▶ **RECORDS**:
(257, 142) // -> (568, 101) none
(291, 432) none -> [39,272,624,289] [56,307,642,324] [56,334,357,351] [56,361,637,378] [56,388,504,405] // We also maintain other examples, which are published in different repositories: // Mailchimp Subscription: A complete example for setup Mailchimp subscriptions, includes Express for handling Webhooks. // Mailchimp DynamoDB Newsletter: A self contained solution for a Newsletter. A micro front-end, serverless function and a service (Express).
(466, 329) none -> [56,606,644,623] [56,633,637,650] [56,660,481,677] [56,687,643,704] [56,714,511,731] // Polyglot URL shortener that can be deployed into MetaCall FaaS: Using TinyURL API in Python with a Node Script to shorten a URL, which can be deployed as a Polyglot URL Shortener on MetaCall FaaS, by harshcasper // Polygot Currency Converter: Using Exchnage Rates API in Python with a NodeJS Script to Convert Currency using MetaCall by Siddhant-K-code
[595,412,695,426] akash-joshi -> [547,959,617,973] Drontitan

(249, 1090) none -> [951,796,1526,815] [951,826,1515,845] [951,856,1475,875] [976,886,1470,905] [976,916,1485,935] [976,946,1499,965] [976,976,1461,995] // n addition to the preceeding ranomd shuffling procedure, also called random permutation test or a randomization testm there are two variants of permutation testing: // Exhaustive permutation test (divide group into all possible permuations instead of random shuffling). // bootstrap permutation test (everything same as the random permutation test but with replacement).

...

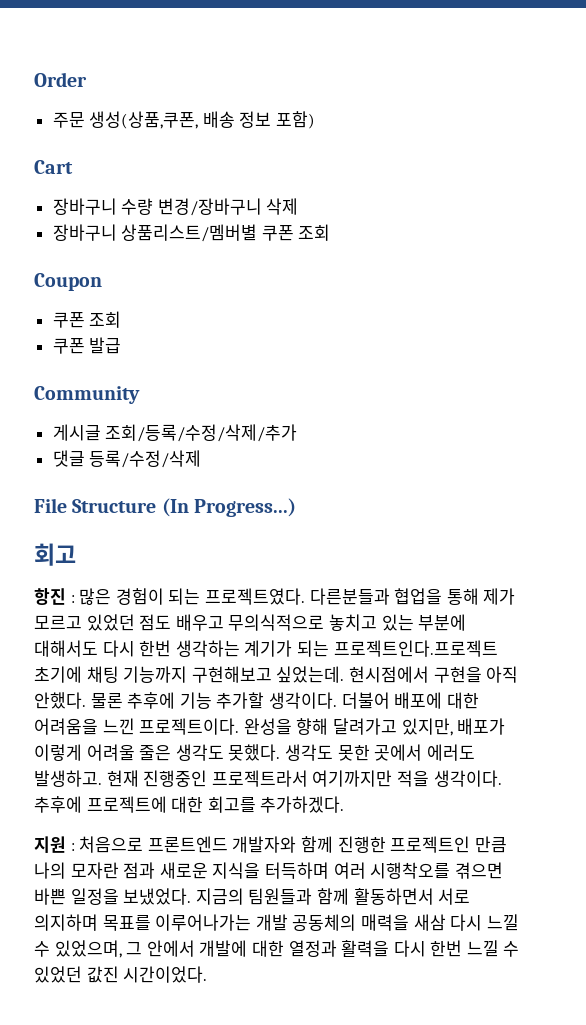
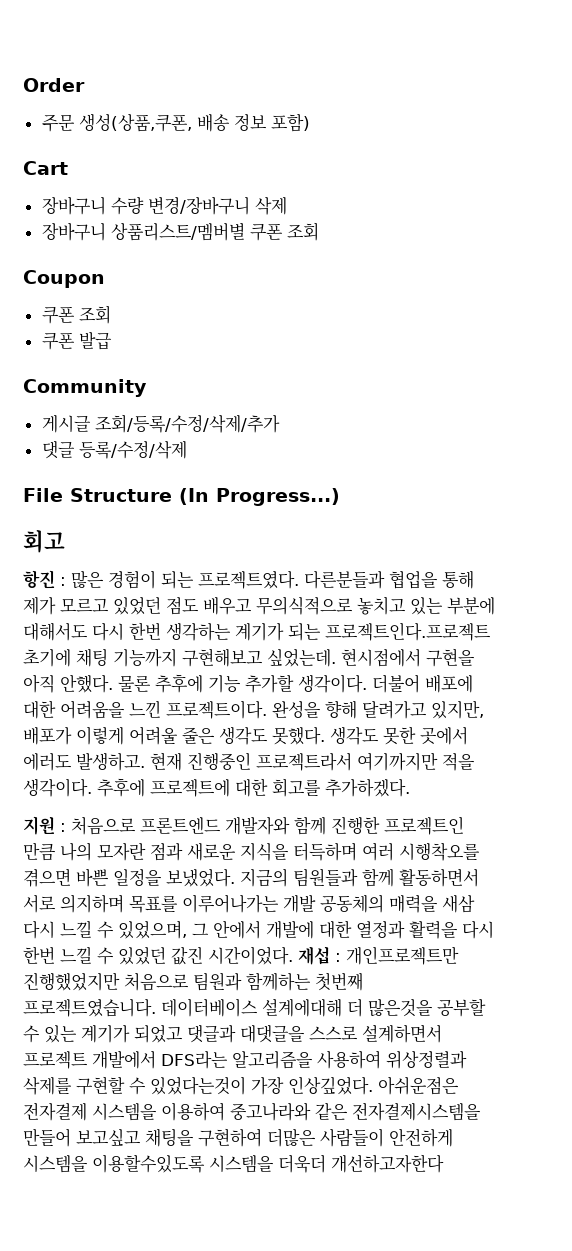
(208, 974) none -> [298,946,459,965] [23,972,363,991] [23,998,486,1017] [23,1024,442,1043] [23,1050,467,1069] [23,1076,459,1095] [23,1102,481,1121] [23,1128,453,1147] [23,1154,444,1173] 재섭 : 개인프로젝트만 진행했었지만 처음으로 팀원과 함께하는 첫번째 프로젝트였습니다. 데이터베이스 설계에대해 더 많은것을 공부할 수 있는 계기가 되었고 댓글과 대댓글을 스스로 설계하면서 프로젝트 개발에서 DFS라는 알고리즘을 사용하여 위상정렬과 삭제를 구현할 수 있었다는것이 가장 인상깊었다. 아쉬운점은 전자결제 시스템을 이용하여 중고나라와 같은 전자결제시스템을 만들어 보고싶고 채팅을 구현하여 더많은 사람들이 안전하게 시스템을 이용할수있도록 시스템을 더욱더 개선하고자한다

▶ **TASK REQUIREMENTS**: For the lines above, output exactly those from the line containing "(466, 329) none" through the line containing "[595,412,695,426] akash-joshi ->", and skip the others.

▶ **RESPONSE TO THE EXERCISE**:
(466, 329) none -> [56,606,644,623] [56,633,637,650] [56,660,481,677] [56,687,643,704] [56,714,511,731] // Polyglot URL shortener that can be deployed into MetaCall FaaS: Using TinyURL API in Python with a Node Script to shorten a URL, which can be deployed as a Polyglot URL Shortener on MetaCall FaaS, by harshcasper // Polygot Currency Converter: Using Exchnage Rates API in Python with a NodeJS Script to Convert Currency using MetaCall by Siddhant-K-code
[595,412,695,426] akash-joshi -> [547,959,617,973] Drontitan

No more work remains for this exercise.